» WORK INSTRUCTION: Leave every picture behind and copy the rest of the entries below exactly.

(Dataset items)
[Start of Attachment]
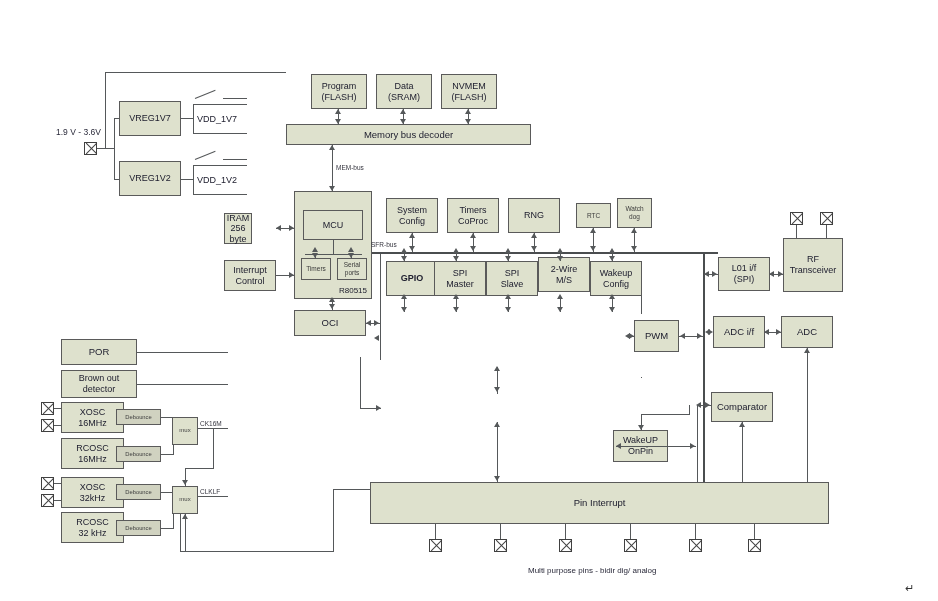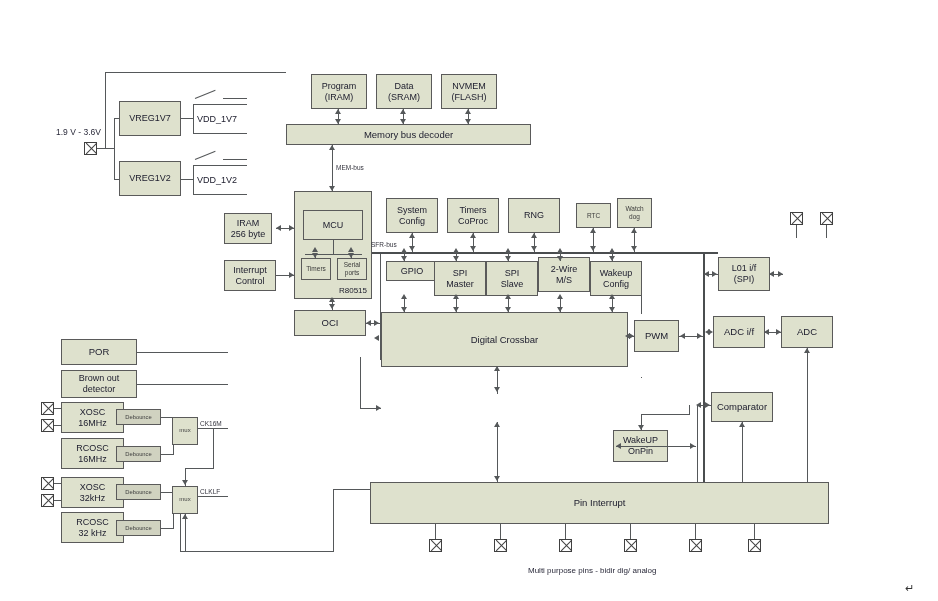"Program" div.blk { text: IRAM -> FLASH }
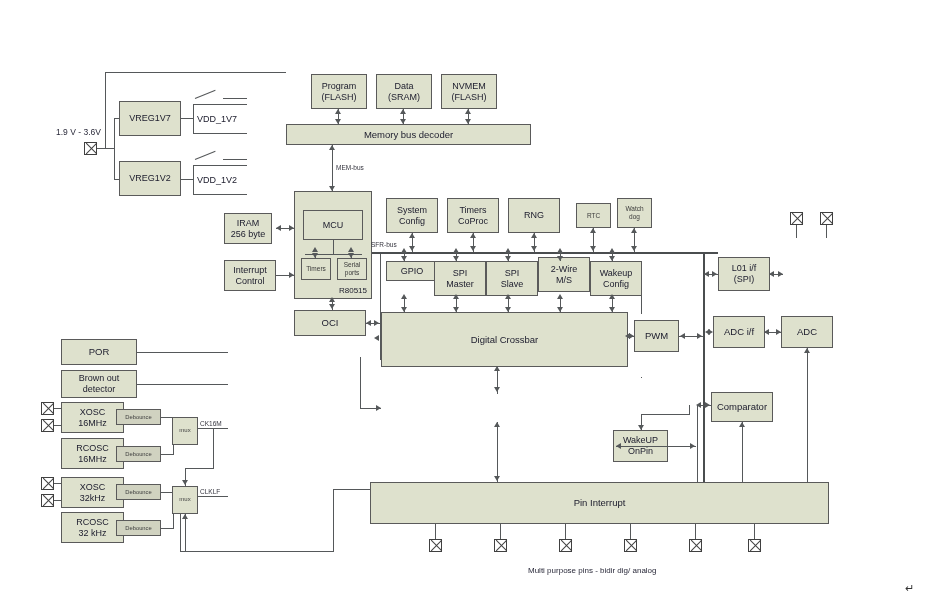"IRAM" div.blk { width: 48px -> 28px }
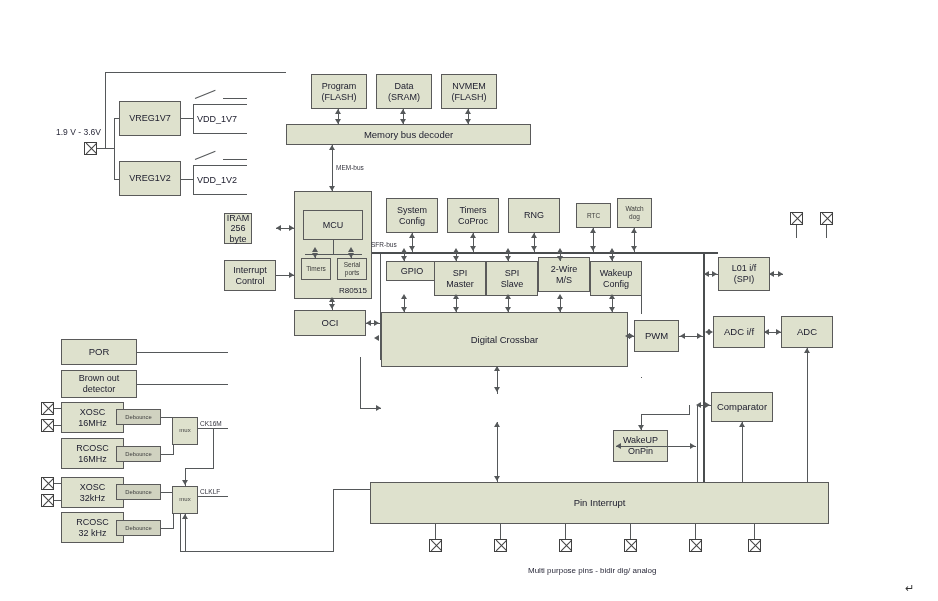"RF" div.blk { html: none -> <div>RF Transceiver</div> }
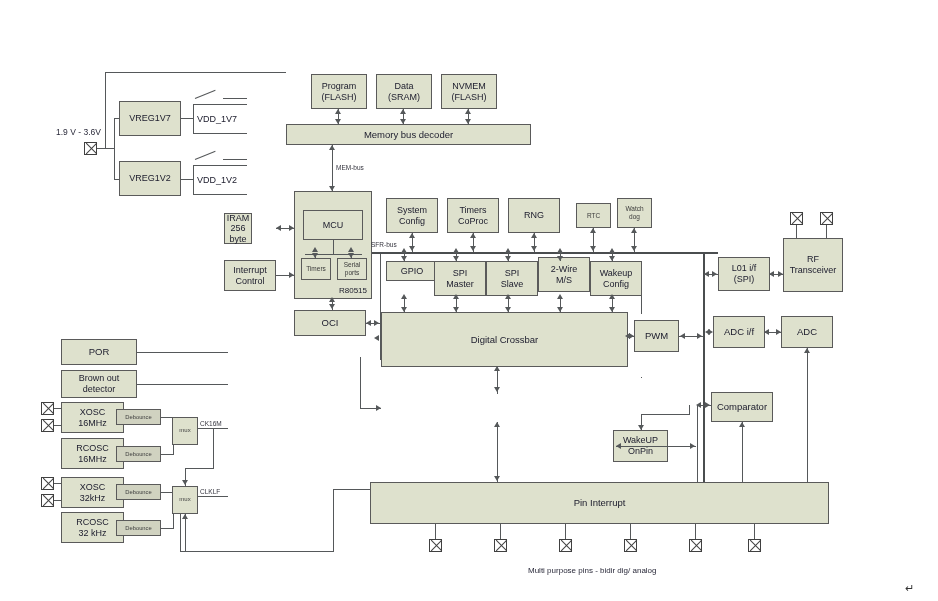"GPIO" div.blk { font-weight: none -> bold; height: 20px -> 35px }
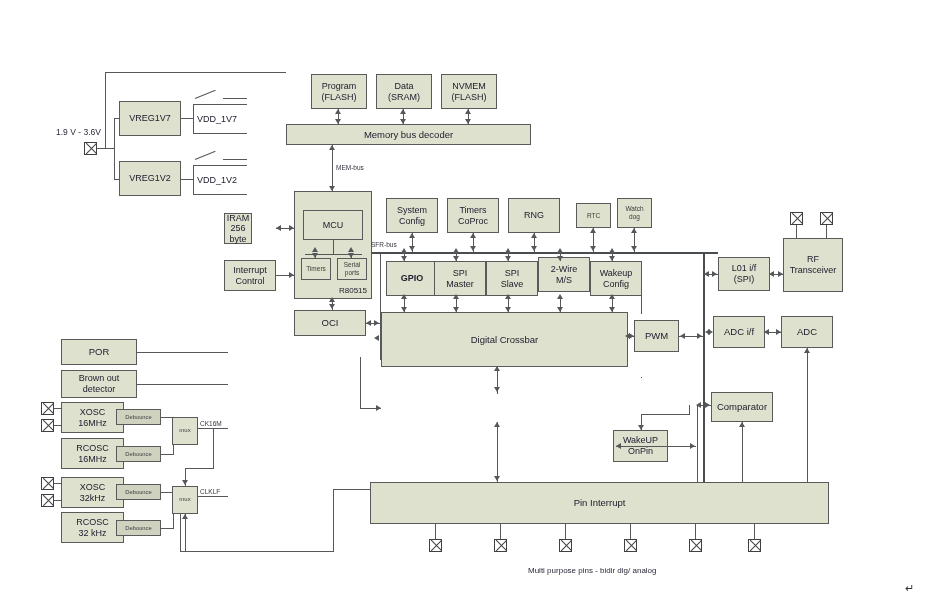"Digital Crossbar" div.blk { html: <div>Digital Crossbar</div> -> none }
[End of Attachment]
» WRITTEN ANSWER:
"Program" div.blk { text: IRAM -> FLASH }
"IRAM" div.blk { width: 48px -> 28px }
"RF" div.blk { html: none -> <div>RF Transceiver</div> }
"GPIO" div.blk { font-weight: none -> bold; height: 20px -> 35px }
"Digital Crossbar" div.blk { html: <div>Digital Crossbar</div> -> none }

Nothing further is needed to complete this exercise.